## Task brief
Compute how many lines in the entries below include the string "Polarized". Only the number is wanted.

Structured diff data:
--- START ---

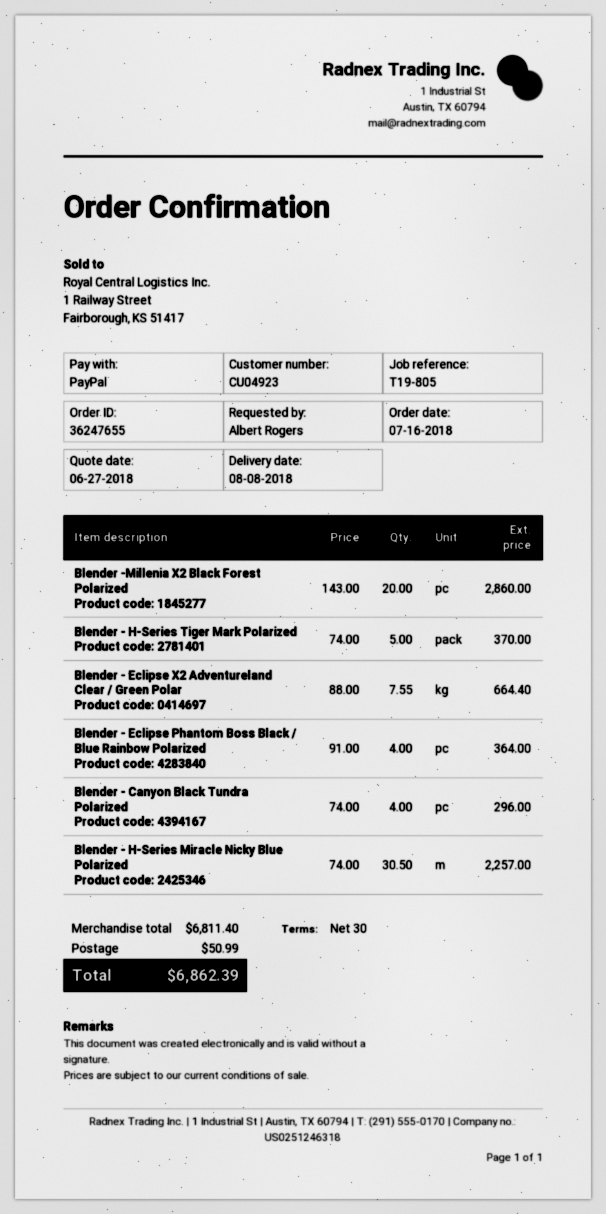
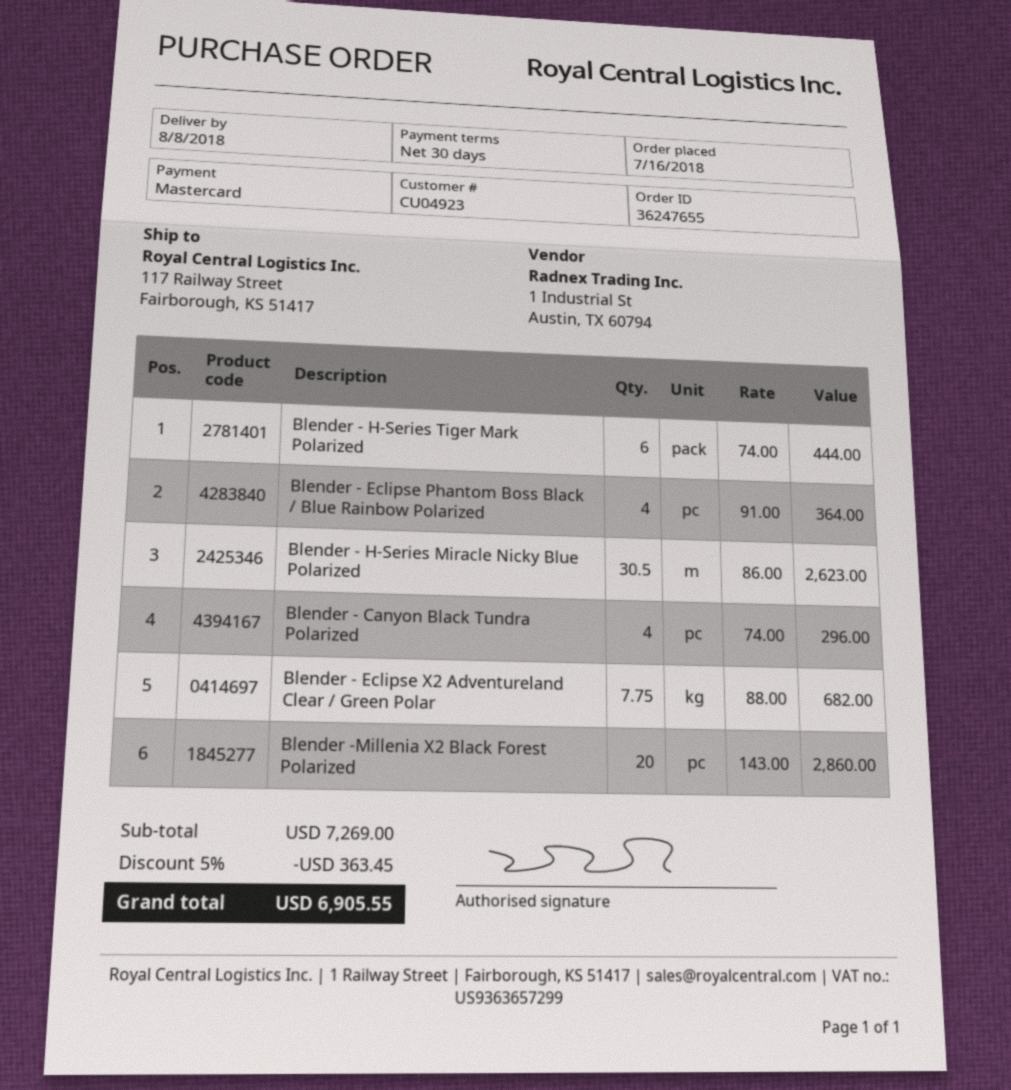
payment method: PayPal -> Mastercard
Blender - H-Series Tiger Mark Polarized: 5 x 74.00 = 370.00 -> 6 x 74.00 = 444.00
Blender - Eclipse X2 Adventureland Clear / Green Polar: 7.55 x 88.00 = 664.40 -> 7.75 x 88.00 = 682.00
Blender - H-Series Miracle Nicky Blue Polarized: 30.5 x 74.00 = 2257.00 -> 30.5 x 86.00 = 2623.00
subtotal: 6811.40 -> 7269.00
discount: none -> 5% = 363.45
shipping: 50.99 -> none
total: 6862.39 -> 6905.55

--- END ---
--- START ---

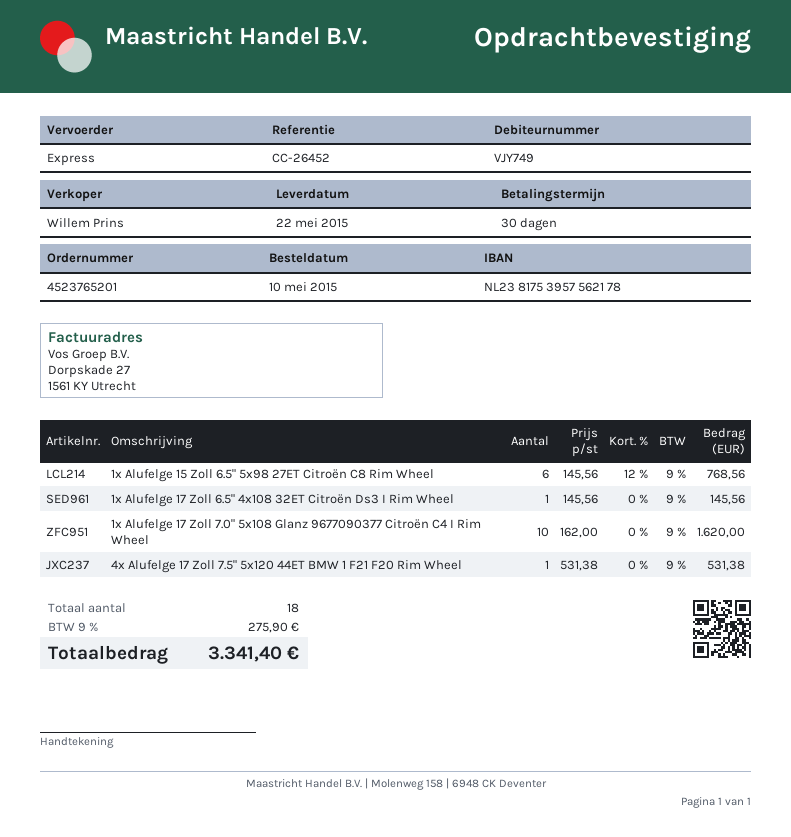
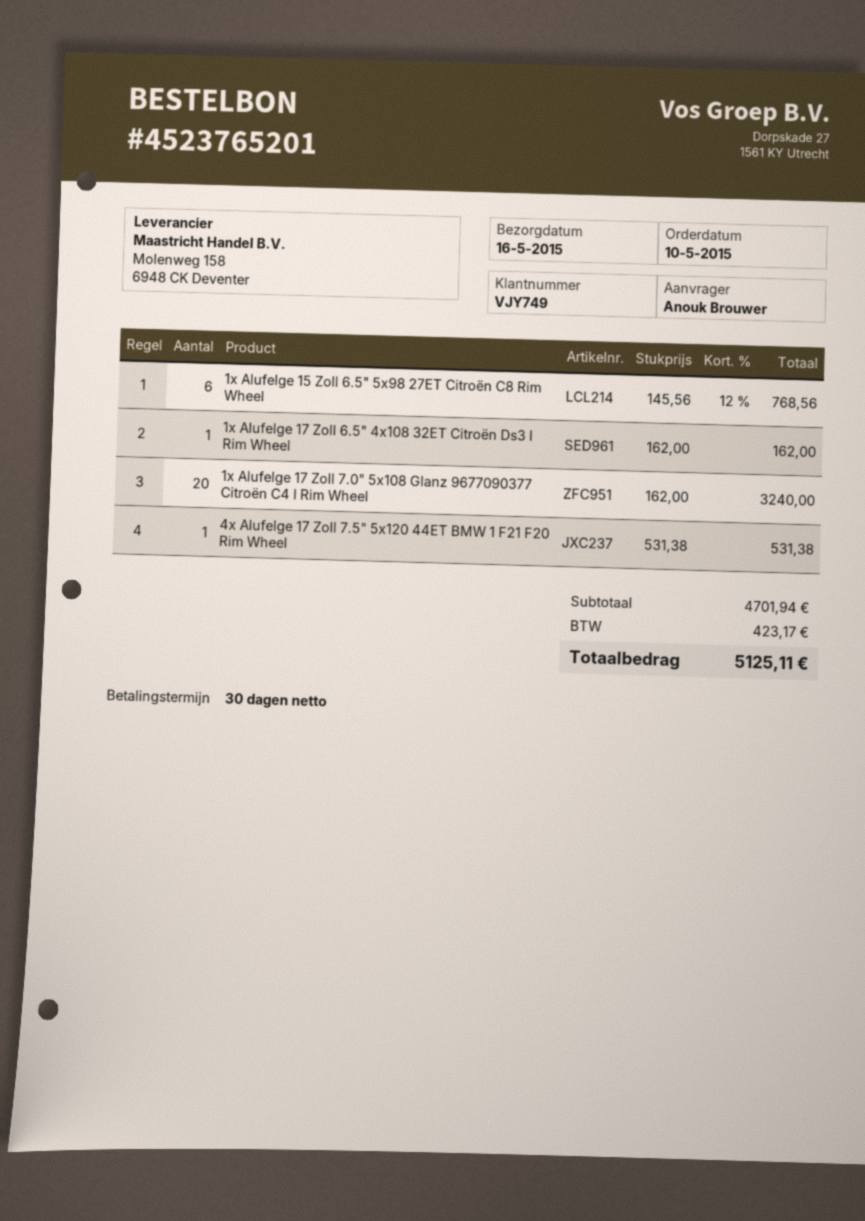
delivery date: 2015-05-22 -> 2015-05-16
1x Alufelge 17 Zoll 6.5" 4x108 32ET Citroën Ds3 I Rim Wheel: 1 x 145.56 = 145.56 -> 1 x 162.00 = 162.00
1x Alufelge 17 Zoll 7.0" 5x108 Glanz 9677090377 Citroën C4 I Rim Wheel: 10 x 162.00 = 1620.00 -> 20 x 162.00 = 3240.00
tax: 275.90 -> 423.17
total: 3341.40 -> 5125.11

--- END ---
--- START ---

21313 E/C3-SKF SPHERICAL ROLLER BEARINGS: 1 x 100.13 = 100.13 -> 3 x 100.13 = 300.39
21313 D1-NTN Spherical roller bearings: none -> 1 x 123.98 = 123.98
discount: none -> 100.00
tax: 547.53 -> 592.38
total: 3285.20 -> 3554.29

--- END ---

## Task output
2